• **YOUR TASK**: Search the records for the word "letter" and report each line that has it.

***** DATA TO USE

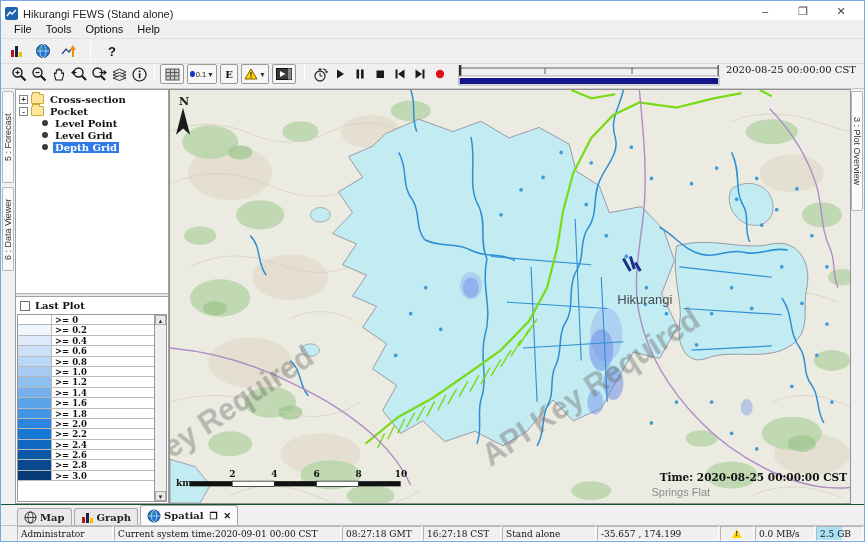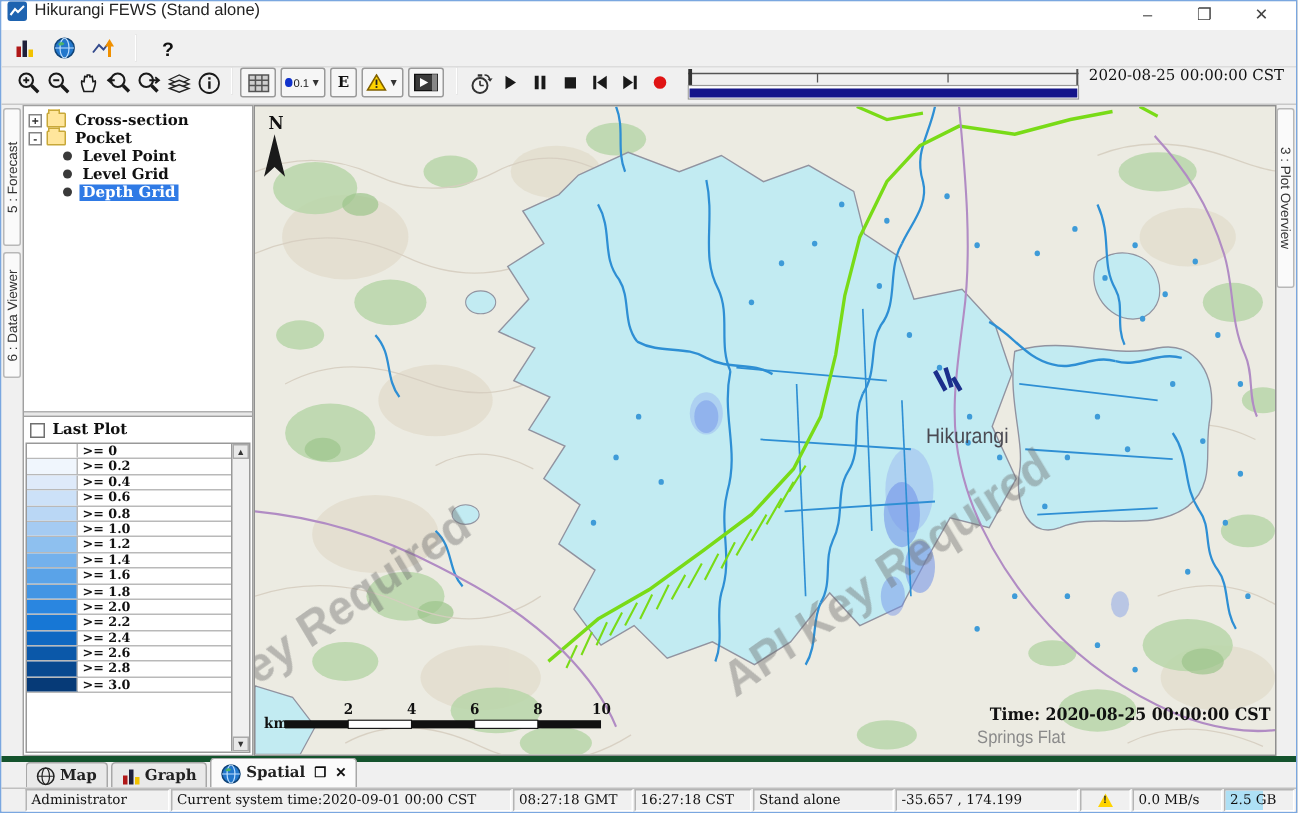--- a/index.html
+++ b/index.html
@@ -9,7 +9,7 @@
     background:#f0f0f0; border:1px solid #7aa7e0; }
 
   
-  .titlebar { height:19px; background:#ffffff; display:flex; align-items:flex-start; padding:0 4px; flex:none; }
+  .titlebar { height:19px; background:#ffffff; display:flex; align-items:flex-end; padding:0 4px; flex:none; }
   .app-icon { width:13px; height:13px; background:#1e63b0; border-radius:2px; margin-right:5px; position:relative; flex:none; }
   .app-icon svg { position:absolute; inset:0; }
   .title-text { font-size:11px; color:#222; }

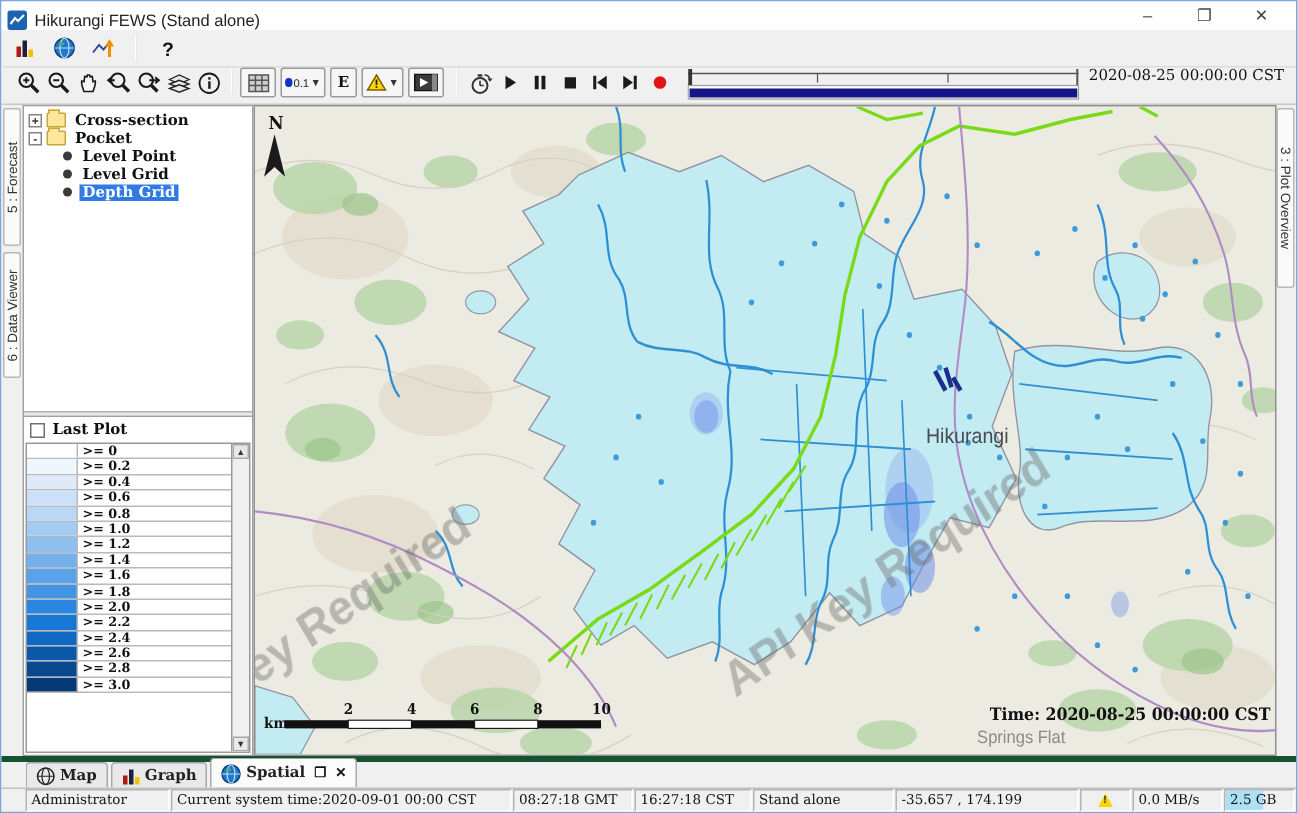--- a/index.html
+++ b/index.html
@@ -106,6 +106,12 @@
     </span>
   </div>
 
+  <div class="menubar">
+    <span class="menu-item">File</span>
+    <span class="menu-item">Tools</span>
+    <span class="menu-item">Options</span>
+    <span class="menu-item">Help</span>
+  </div>
 
   <div class="toolbar1">
     <span class="tb-icon">

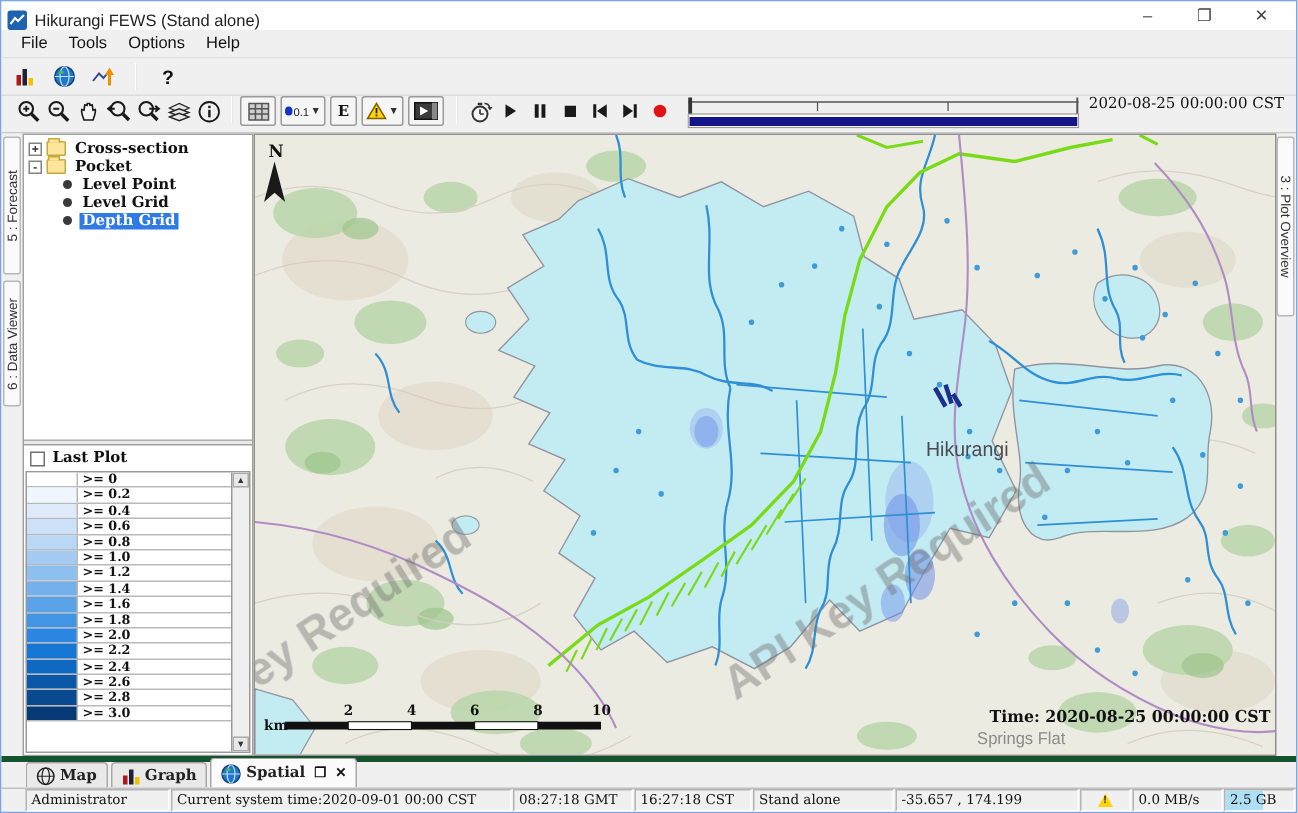--- a/index.html
+++ b/index.html
@@ -71,7 +71,7 @@
   .map-area svg.mapsvg { width:100%; height:100%; display:block; }
 
   
-  .bottom-tabs { height:21px; flex:none; background:#f0f0f0; display:flex; align-items:flex-end; padding-left:16px; gap:2px; border-top:4px solid #14532d; }
+  .bottom-tabs { height:21px; flex:none; background:#f0f0f0; display:flex; align-items:flex-end; padding-left:16px; gap:2px; border-top:1px solid #14532d; }
   .btab { display:flex; align-items:center; gap:3px; border:1px solid #a8a8a8; border-bottom:none; border-radius:3px 3px 0 0; background:#e9e9e9; height:17px; padding:0 6px; font-size:10px; font-family:"DejaVu Serif", serif; font-weight:600; color:#222; }
   .btab.active { background:#fbfbfb; height:20px; }
   .btab .mini { font-size:9px; margin-left:3px; color:#111; }

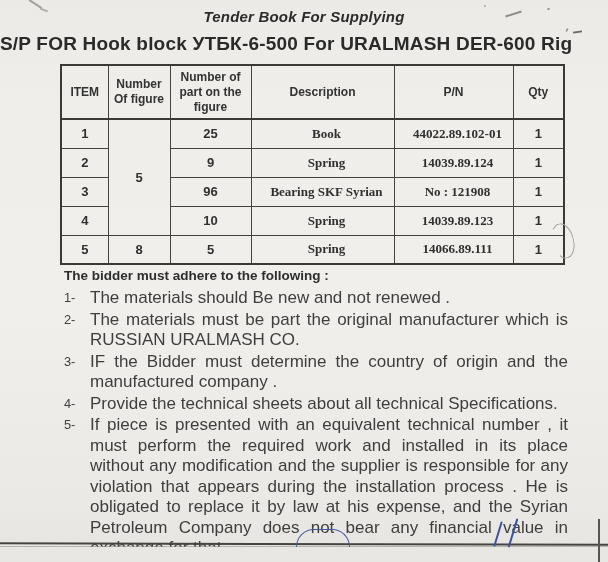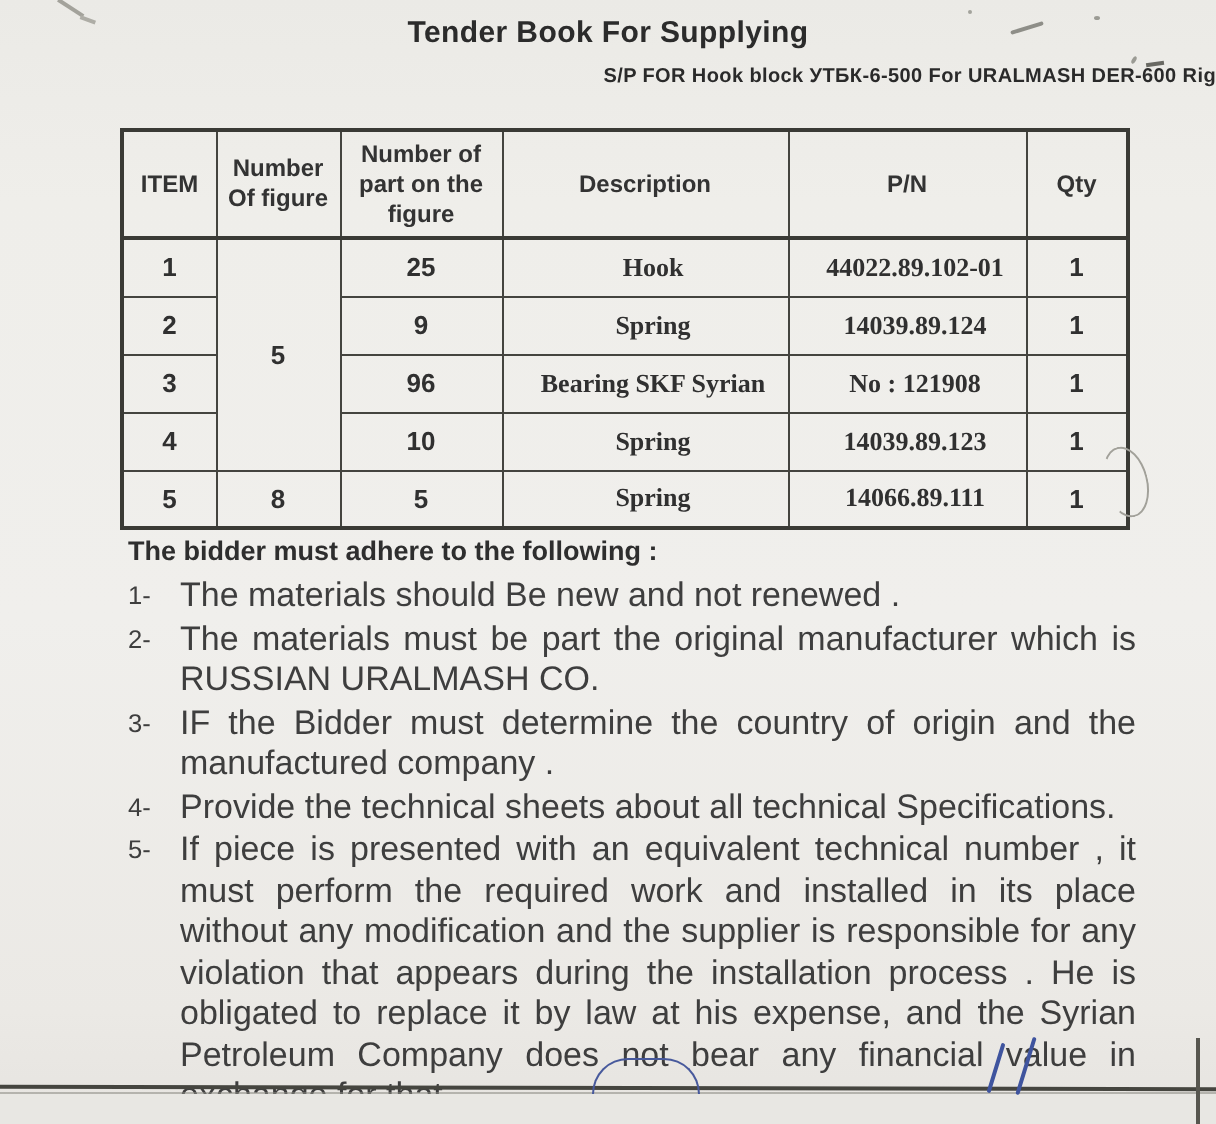--- a/index.html
+++ b/index.html
@@ -22,6 +22,7 @@
     text-align: center;
     font-size: 15px; font-weight: bold; letter-spacing: .2px;
     color: #2b2b2b;
+    font-style: italic;
   }
   .subtitle {
     position: absolute; top: 33px; left: 0; width: 608px;

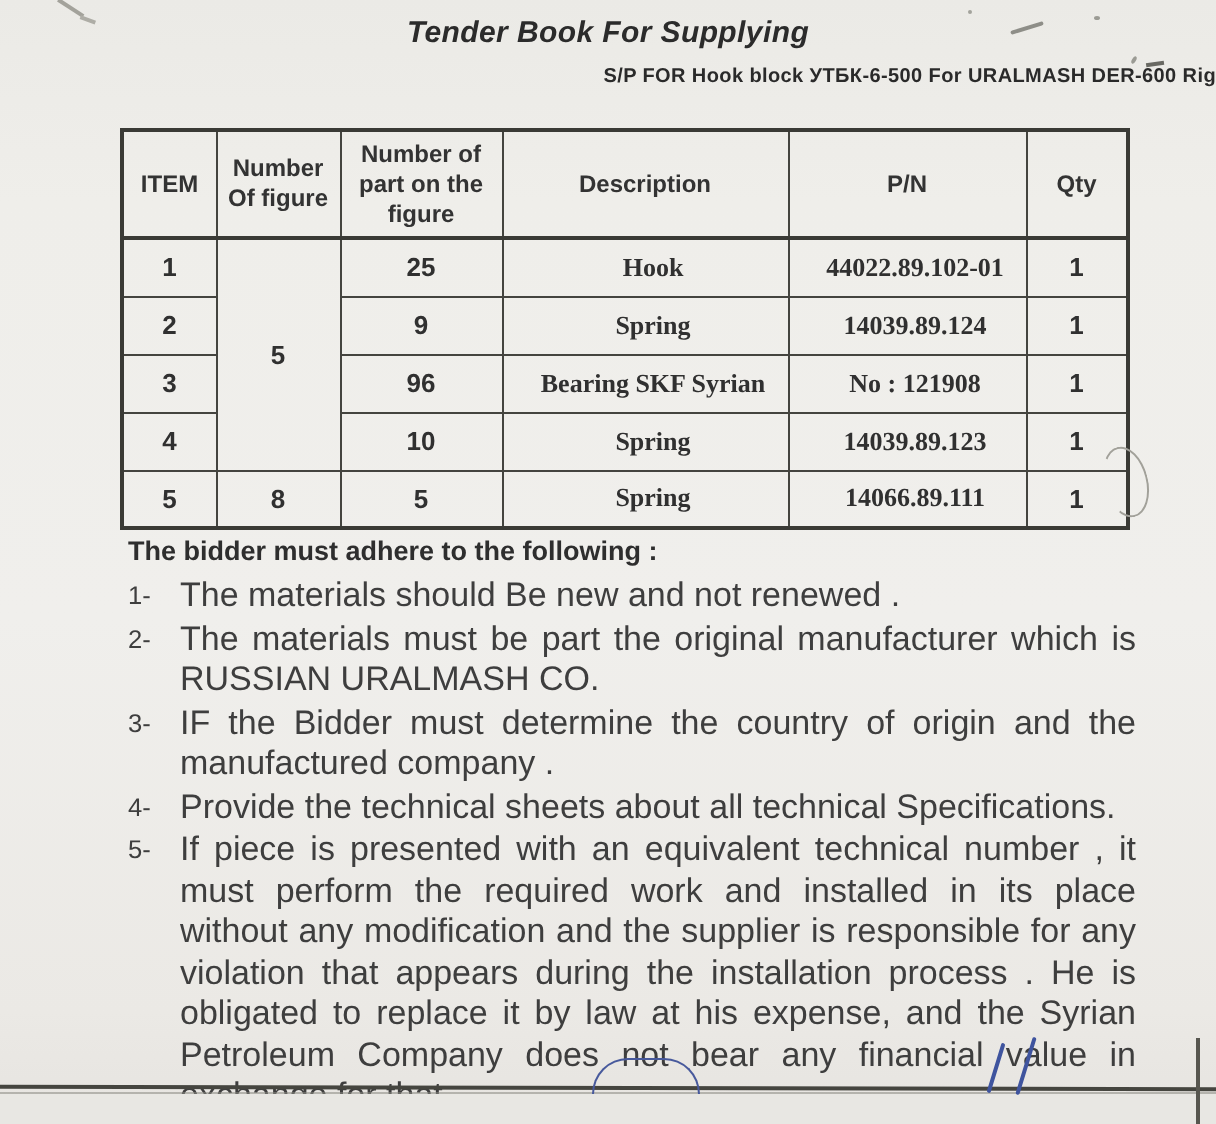--- a/index.html
+++ b/index.html
@@ -26,8 +26,8 @@
   }
   .subtitle {
     position: absolute; top: 33px; left: 0; width: 608px;
-    text-align: right;
-    font-size: 10px; font-weight: bold; letter-spacing: .2px;
+    text-align: left;
+    font-size: 19px; font-weight: bold; letter-spacing: .2px;
     color: #2a2a2a;
   }
   

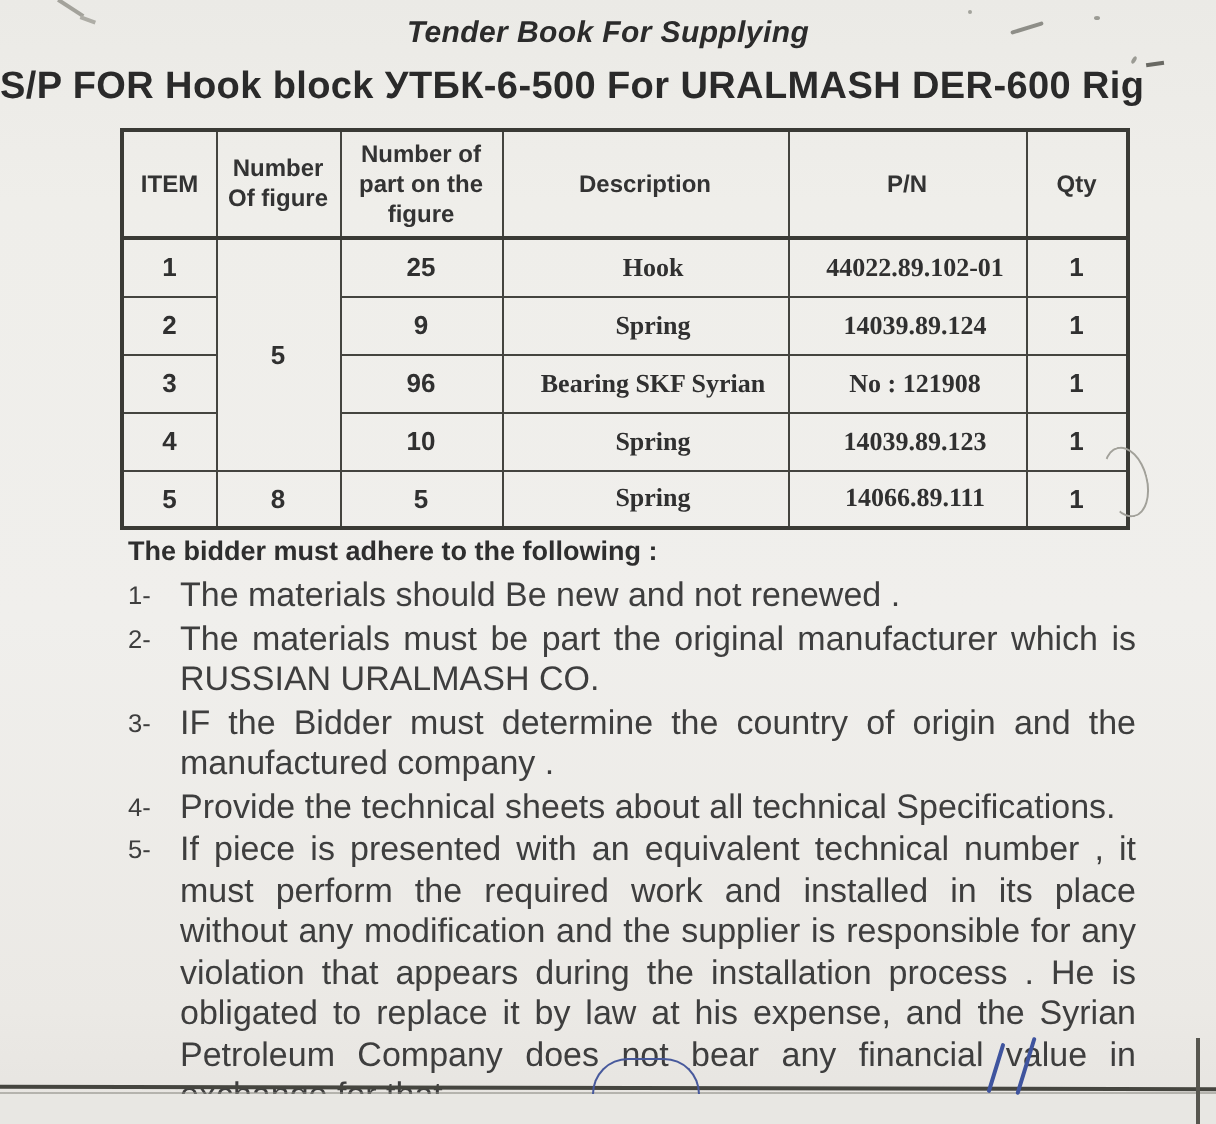--- a/index.html
+++ b/index.html
@@ -143,7 +143,7 @@
         <td class="c-item">1</td>
         <td class="c-fig" rowspan="4">5</td>
         <td class="c-part">25</td>
-        <td class="c-desc">Hook</td>
+        <td class="c-desc">Book</td>
         <td class="c-pn">44022.89.102-01</td>
         <td class="c-qty">1</td>
       </tr>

**********

• **RESULT FOR THIS TASK**:
     font-size: 15px; font-weight: bold; letter-spacing: .2px;
-    font-size: 10px; font-weight: bold; letter-spacing: .2px;
+    font-size: 19px; font-weight: bold; letter-spacing: .2px;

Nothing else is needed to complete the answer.